DATA SHOWN Block Start
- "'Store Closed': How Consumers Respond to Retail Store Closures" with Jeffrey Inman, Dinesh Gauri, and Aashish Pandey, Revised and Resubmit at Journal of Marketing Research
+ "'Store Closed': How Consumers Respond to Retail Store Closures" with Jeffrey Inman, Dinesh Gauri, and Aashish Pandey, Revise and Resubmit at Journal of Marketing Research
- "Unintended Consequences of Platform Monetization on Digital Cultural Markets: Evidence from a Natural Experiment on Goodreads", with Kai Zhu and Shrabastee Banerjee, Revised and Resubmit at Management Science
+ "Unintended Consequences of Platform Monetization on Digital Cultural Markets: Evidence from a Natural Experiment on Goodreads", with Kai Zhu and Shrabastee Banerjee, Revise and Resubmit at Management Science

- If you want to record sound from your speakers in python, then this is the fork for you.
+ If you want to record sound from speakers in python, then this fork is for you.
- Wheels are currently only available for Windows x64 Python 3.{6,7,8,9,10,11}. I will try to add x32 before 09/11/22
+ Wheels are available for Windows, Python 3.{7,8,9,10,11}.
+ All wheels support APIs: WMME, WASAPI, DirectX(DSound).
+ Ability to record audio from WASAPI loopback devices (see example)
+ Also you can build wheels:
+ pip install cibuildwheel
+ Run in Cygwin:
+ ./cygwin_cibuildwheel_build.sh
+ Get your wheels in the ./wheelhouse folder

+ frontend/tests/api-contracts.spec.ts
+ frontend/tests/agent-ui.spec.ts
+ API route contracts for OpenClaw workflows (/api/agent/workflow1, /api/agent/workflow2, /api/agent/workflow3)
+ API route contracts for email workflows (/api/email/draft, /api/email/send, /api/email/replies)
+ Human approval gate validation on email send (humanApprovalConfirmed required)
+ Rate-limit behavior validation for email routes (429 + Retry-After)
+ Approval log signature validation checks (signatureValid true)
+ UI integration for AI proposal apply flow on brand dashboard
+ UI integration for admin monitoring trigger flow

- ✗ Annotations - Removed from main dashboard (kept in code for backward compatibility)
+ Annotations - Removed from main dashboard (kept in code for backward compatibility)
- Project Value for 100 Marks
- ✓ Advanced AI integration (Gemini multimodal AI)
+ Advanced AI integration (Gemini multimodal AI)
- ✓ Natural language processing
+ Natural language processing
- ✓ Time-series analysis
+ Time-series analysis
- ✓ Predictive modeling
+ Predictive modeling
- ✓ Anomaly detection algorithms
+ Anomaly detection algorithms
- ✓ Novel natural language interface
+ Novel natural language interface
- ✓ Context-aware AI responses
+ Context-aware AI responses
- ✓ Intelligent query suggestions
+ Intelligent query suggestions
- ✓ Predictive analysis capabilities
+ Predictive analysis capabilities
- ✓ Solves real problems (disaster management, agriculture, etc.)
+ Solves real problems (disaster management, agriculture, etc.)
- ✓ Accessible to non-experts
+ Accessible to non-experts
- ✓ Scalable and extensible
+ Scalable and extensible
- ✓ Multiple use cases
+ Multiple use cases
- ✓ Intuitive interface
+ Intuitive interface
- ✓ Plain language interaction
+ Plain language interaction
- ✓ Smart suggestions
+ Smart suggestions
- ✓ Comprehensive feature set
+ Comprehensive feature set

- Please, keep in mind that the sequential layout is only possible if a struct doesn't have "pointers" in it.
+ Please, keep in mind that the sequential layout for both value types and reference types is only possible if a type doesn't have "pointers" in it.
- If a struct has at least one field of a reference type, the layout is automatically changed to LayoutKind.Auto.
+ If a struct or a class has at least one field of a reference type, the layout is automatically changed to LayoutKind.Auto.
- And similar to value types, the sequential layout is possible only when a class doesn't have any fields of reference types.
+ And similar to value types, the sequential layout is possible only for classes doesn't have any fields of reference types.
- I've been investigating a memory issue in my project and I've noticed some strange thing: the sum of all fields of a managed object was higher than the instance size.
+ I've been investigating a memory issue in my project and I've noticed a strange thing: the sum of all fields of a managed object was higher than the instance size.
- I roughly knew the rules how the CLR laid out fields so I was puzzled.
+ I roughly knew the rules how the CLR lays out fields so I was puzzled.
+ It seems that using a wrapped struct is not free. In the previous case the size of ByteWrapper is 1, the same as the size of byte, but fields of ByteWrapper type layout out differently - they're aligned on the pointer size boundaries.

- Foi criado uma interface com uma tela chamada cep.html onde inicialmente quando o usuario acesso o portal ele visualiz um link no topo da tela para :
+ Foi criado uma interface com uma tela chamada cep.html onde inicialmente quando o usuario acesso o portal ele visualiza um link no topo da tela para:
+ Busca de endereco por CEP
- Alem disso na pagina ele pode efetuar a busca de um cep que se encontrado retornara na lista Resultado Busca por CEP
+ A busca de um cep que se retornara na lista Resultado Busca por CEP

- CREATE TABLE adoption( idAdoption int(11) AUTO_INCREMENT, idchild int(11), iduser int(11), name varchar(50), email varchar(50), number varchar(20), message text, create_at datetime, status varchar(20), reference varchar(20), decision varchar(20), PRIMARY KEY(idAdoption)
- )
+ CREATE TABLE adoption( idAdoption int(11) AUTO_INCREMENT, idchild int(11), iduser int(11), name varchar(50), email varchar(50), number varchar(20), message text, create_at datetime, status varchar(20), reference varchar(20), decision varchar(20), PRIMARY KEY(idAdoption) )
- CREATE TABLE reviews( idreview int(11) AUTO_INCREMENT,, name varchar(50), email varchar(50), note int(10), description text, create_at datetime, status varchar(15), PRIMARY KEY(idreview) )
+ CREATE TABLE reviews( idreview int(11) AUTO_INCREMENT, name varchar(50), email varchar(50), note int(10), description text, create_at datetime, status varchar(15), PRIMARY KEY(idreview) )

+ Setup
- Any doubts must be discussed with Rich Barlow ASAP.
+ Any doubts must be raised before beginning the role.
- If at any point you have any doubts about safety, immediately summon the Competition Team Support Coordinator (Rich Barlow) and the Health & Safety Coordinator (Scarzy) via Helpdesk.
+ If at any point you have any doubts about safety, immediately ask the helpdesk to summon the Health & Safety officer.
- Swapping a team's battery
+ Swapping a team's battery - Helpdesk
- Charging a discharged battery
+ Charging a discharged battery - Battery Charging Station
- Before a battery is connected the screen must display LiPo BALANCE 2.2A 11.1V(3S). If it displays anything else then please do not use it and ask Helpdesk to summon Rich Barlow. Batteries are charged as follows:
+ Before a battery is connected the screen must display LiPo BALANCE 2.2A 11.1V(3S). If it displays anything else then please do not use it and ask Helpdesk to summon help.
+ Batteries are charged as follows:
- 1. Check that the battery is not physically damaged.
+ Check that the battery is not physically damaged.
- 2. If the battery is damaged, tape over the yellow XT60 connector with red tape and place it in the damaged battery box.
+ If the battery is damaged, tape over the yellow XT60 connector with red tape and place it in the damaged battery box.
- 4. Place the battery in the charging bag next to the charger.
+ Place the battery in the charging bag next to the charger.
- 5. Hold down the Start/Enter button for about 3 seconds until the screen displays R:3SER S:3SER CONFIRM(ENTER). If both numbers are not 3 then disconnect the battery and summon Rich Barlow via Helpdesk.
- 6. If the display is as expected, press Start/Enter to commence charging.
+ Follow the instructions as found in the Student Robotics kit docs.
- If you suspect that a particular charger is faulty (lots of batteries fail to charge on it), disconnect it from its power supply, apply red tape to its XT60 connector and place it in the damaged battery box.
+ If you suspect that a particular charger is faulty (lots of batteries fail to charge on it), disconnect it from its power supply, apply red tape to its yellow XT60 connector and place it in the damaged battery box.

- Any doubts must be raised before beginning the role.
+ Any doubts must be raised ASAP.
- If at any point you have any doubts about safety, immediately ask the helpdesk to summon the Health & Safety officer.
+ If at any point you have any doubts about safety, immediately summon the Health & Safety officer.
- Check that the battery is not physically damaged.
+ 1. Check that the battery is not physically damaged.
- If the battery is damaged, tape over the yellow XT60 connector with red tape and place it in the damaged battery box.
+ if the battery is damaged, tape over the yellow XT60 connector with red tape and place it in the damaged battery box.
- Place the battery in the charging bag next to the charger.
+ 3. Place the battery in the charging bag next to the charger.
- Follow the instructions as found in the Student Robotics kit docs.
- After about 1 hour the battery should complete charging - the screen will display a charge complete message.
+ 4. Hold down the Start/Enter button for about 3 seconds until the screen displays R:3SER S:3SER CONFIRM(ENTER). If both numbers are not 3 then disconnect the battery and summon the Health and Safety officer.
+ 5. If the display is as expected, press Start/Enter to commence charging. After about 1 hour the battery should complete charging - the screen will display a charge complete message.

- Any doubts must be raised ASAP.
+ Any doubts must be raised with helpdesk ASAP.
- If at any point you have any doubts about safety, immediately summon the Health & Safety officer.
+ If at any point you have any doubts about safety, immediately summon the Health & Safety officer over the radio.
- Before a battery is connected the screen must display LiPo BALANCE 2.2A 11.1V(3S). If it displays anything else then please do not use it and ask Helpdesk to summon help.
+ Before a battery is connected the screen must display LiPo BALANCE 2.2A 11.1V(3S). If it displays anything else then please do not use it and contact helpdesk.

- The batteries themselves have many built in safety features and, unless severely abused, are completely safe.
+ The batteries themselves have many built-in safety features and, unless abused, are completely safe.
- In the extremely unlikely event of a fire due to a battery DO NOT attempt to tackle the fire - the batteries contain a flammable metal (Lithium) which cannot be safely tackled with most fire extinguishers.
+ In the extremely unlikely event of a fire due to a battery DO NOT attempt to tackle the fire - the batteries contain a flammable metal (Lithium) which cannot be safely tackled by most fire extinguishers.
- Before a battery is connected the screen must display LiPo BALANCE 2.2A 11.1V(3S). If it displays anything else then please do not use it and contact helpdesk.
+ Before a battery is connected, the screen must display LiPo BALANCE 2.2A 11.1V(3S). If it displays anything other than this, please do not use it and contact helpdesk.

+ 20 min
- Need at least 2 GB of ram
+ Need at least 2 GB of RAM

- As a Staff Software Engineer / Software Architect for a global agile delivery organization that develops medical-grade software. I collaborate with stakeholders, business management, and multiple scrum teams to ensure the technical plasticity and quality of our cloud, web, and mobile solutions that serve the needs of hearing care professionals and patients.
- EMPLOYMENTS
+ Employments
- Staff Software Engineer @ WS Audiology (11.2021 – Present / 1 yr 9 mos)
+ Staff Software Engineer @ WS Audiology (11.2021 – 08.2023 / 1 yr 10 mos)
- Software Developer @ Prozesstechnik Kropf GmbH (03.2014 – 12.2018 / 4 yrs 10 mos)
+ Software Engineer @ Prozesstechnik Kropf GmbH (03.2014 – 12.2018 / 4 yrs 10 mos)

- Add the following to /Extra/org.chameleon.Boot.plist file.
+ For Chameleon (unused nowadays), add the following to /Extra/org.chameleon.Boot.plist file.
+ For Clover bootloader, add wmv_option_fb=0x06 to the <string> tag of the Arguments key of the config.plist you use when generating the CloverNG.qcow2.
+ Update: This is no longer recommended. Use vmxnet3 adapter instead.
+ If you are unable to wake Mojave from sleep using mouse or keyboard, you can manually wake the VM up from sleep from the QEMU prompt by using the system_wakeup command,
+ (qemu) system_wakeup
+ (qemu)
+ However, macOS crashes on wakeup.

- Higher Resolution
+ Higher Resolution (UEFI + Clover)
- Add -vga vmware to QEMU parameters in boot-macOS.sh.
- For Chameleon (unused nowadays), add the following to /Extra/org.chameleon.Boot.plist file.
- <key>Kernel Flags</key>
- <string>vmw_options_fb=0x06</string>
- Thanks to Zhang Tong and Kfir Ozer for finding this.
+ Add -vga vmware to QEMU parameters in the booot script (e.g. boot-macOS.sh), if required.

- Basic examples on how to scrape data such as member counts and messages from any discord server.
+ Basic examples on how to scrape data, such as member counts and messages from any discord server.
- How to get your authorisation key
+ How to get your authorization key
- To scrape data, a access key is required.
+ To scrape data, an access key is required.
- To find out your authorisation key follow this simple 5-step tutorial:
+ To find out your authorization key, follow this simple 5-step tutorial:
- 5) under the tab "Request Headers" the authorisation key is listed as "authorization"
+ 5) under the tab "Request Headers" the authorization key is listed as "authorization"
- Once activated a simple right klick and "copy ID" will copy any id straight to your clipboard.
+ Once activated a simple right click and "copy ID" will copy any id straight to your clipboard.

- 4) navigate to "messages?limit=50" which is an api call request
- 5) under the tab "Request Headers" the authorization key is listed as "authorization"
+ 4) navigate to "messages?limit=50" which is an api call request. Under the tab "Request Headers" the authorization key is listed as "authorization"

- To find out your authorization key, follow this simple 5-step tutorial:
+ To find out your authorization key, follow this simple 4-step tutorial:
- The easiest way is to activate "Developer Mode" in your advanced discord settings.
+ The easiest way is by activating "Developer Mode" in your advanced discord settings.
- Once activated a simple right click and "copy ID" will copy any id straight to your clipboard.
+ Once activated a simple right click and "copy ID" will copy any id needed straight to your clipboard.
DATA SHOWN Block End
AIM OF THE TASK — Give back the listing exactly, please, from its first line to the line containing "Revise and Resubmit at Journal of Marketing Research", inclusive, and nothing past that line.

EXERCISE ANSWER —
- "'Store Closed': How Consumers Respond to Retail Store Closures" with Jeffrey Inman, Dinesh Gauri, and Aashish Pandey, Revised and Resubmit at Journal of Marketing Research
+ "'Store Closed': How Consumers Respond to Retail Store Closures" with Jeffrey Inman, Dinesh Gauri, and Aashish Pandey, Revise and Resubmit at Journal of Marketing Research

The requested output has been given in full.